(Exercise inputs begins)
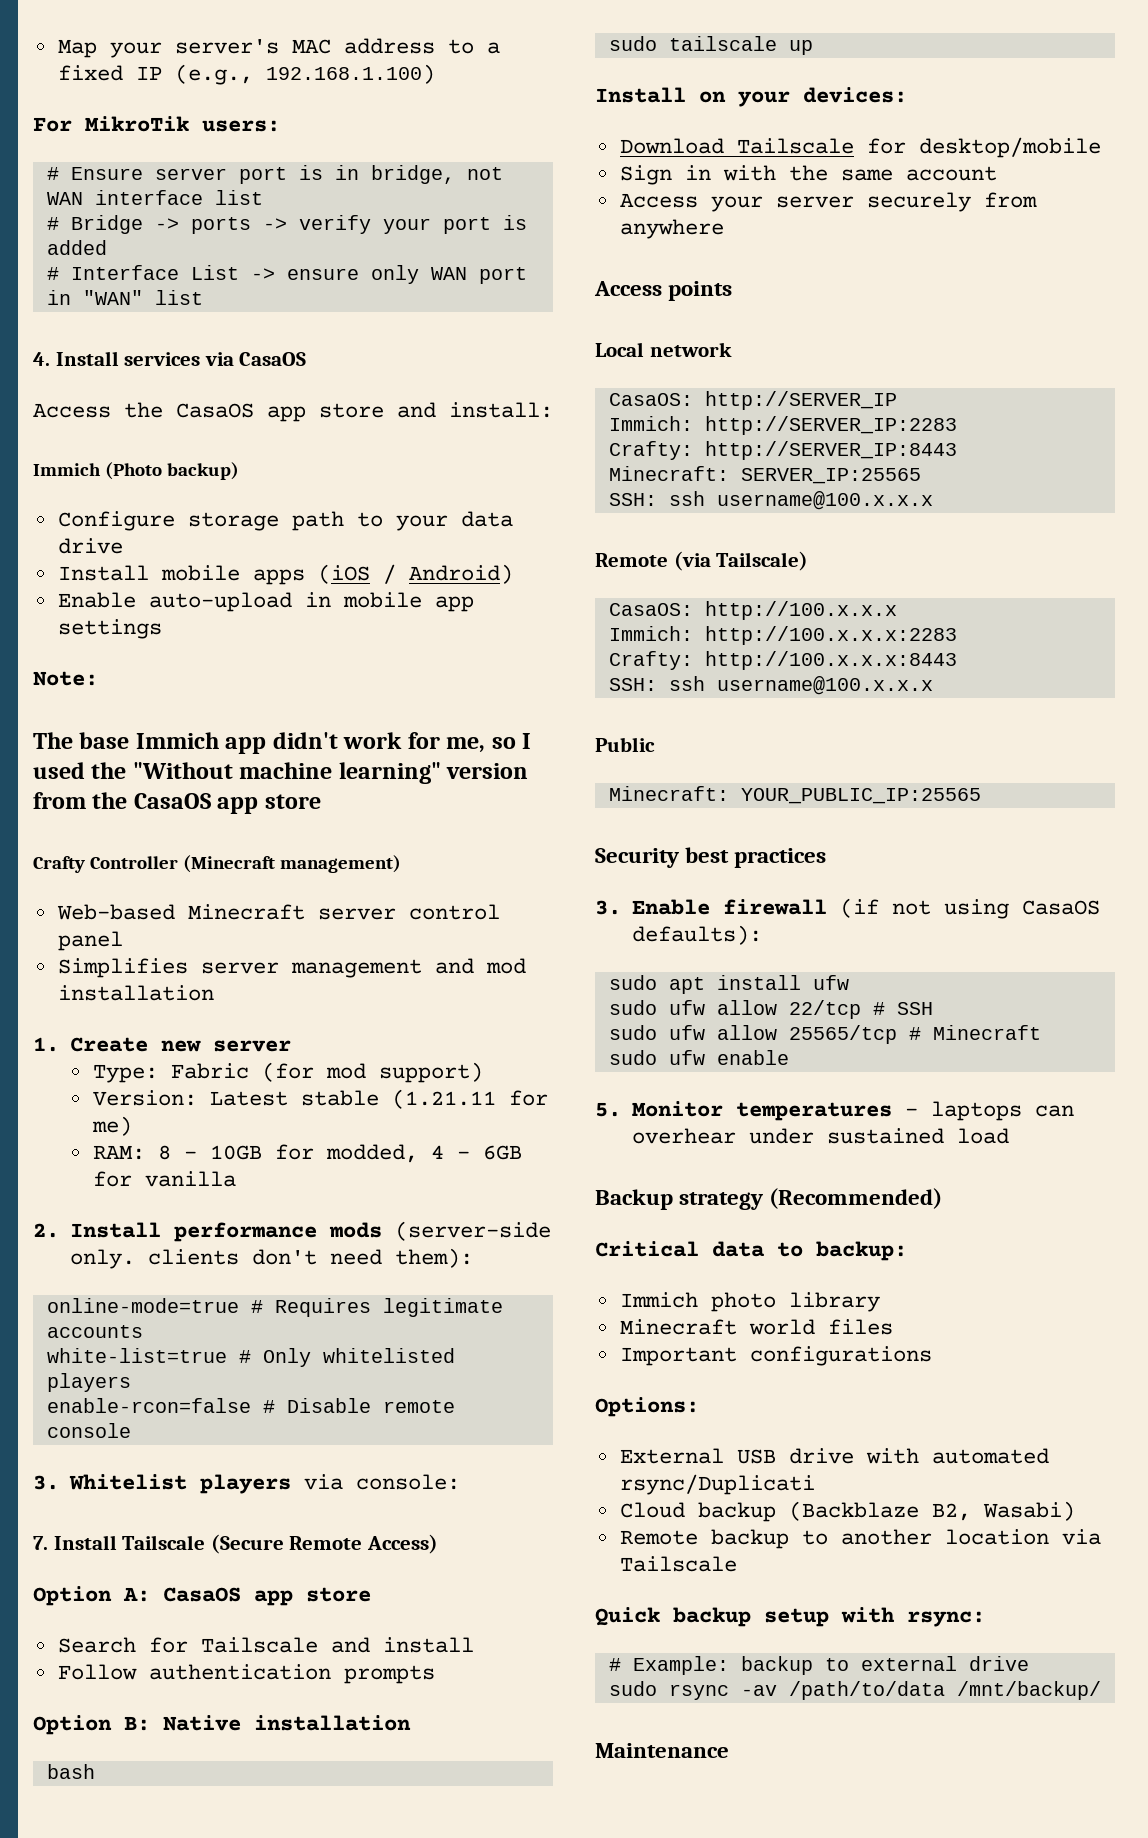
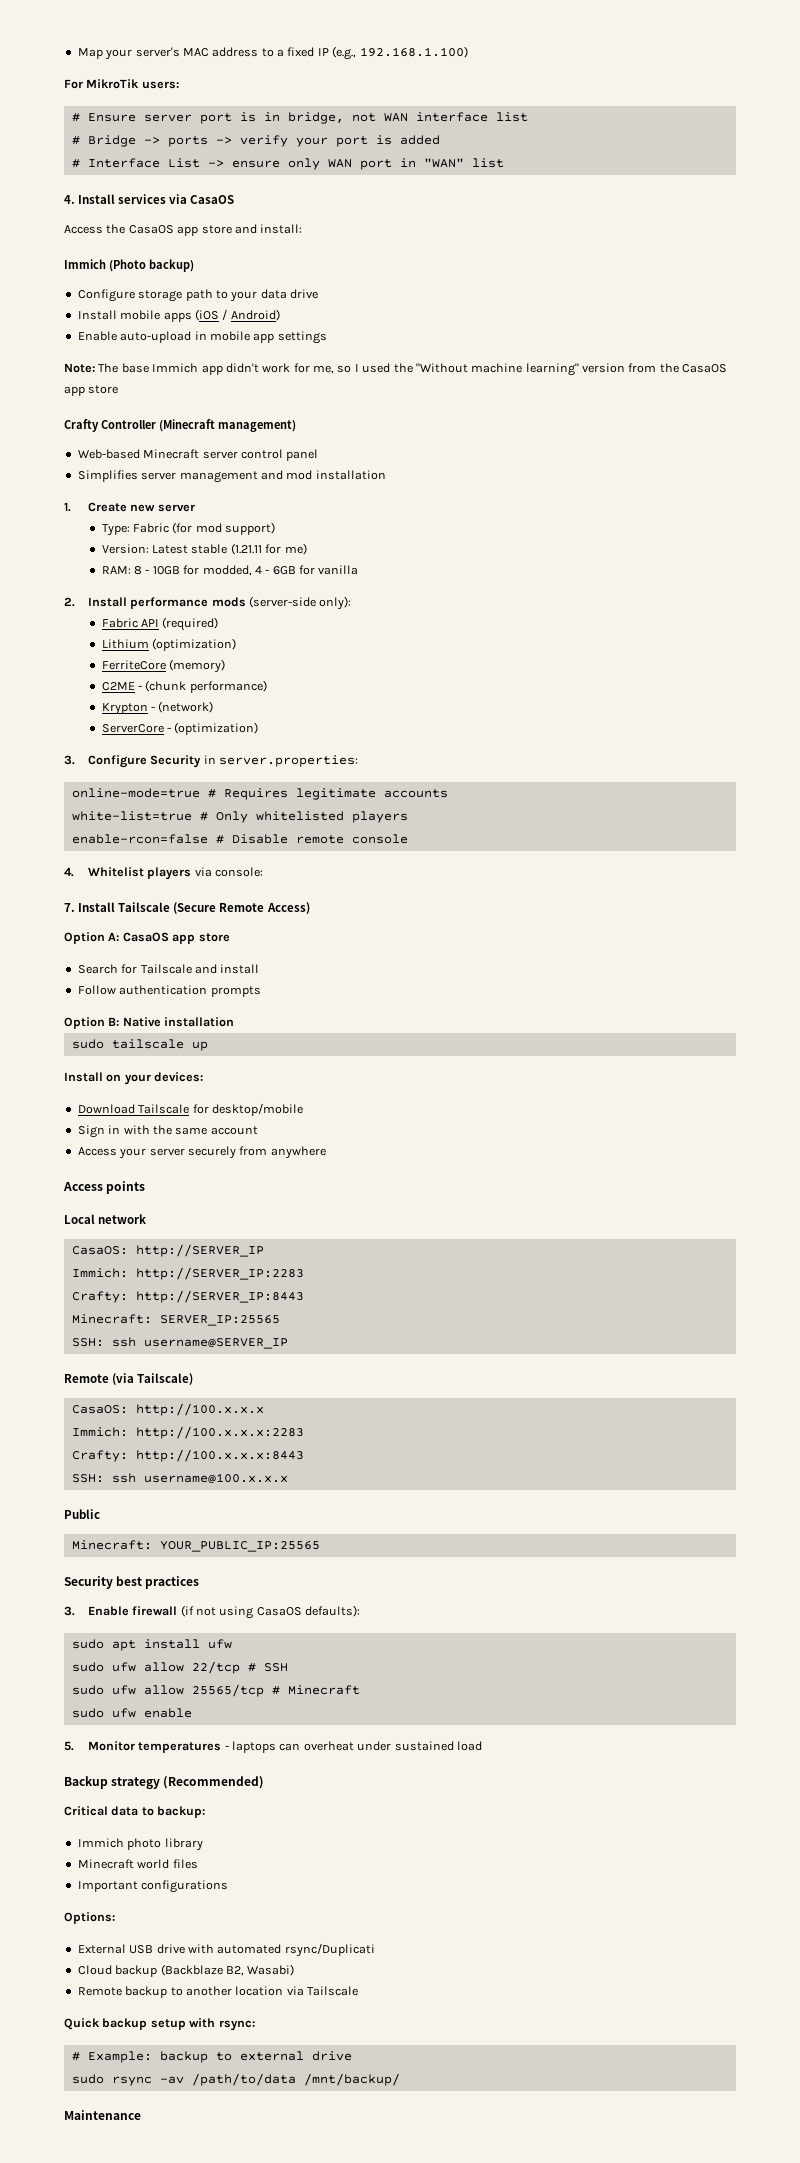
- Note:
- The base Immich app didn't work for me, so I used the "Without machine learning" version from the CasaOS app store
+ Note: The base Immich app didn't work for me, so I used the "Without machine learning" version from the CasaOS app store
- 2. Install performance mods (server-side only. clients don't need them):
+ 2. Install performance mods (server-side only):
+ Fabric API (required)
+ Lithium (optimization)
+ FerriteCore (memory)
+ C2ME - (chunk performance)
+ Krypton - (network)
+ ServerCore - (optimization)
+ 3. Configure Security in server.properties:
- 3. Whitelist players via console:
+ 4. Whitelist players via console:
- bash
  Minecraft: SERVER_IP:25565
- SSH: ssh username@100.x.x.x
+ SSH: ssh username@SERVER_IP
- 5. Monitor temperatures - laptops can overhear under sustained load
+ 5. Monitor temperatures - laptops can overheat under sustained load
(Exercise inputs ends)
- _What to do_
Nothing but an exact repeat of the records, pictures excluded, belongs in the answer.

- _Response for this exercise_
- Note:
- The base Immich app didn't work for me, so I used the "Without machine learning" version from the CasaOS app store
+ Note: The base Immich app didn't work for me, so I used the "Without machine learning" version from the CasaOS app store
- 2. Install performance mods (server-side only. clients don't need them):
+ 2. Install performance mods (server-side only):
+ Fabric API (required)
+ Lithium (optimization)
+ FerriteCore (memory)
+ C2ME - (chunk performance)
+ Krypton - (network)
+ ServerCore - (optimization)
+ 3. Configure Security in server.properties:
- 3. Whitelist players via console:
+ 4. Whitelist players via console:
- bash
  Minecraft: SERVER_IP:25565
- SSH: ssh username@100.x.x.x
+ SSH: ssh username@SERVER_IP
- 5. Monitor temperatures - laptops can overhear under sustained load
+ 5. Monitor temperatures - laptops can overheat under sustained load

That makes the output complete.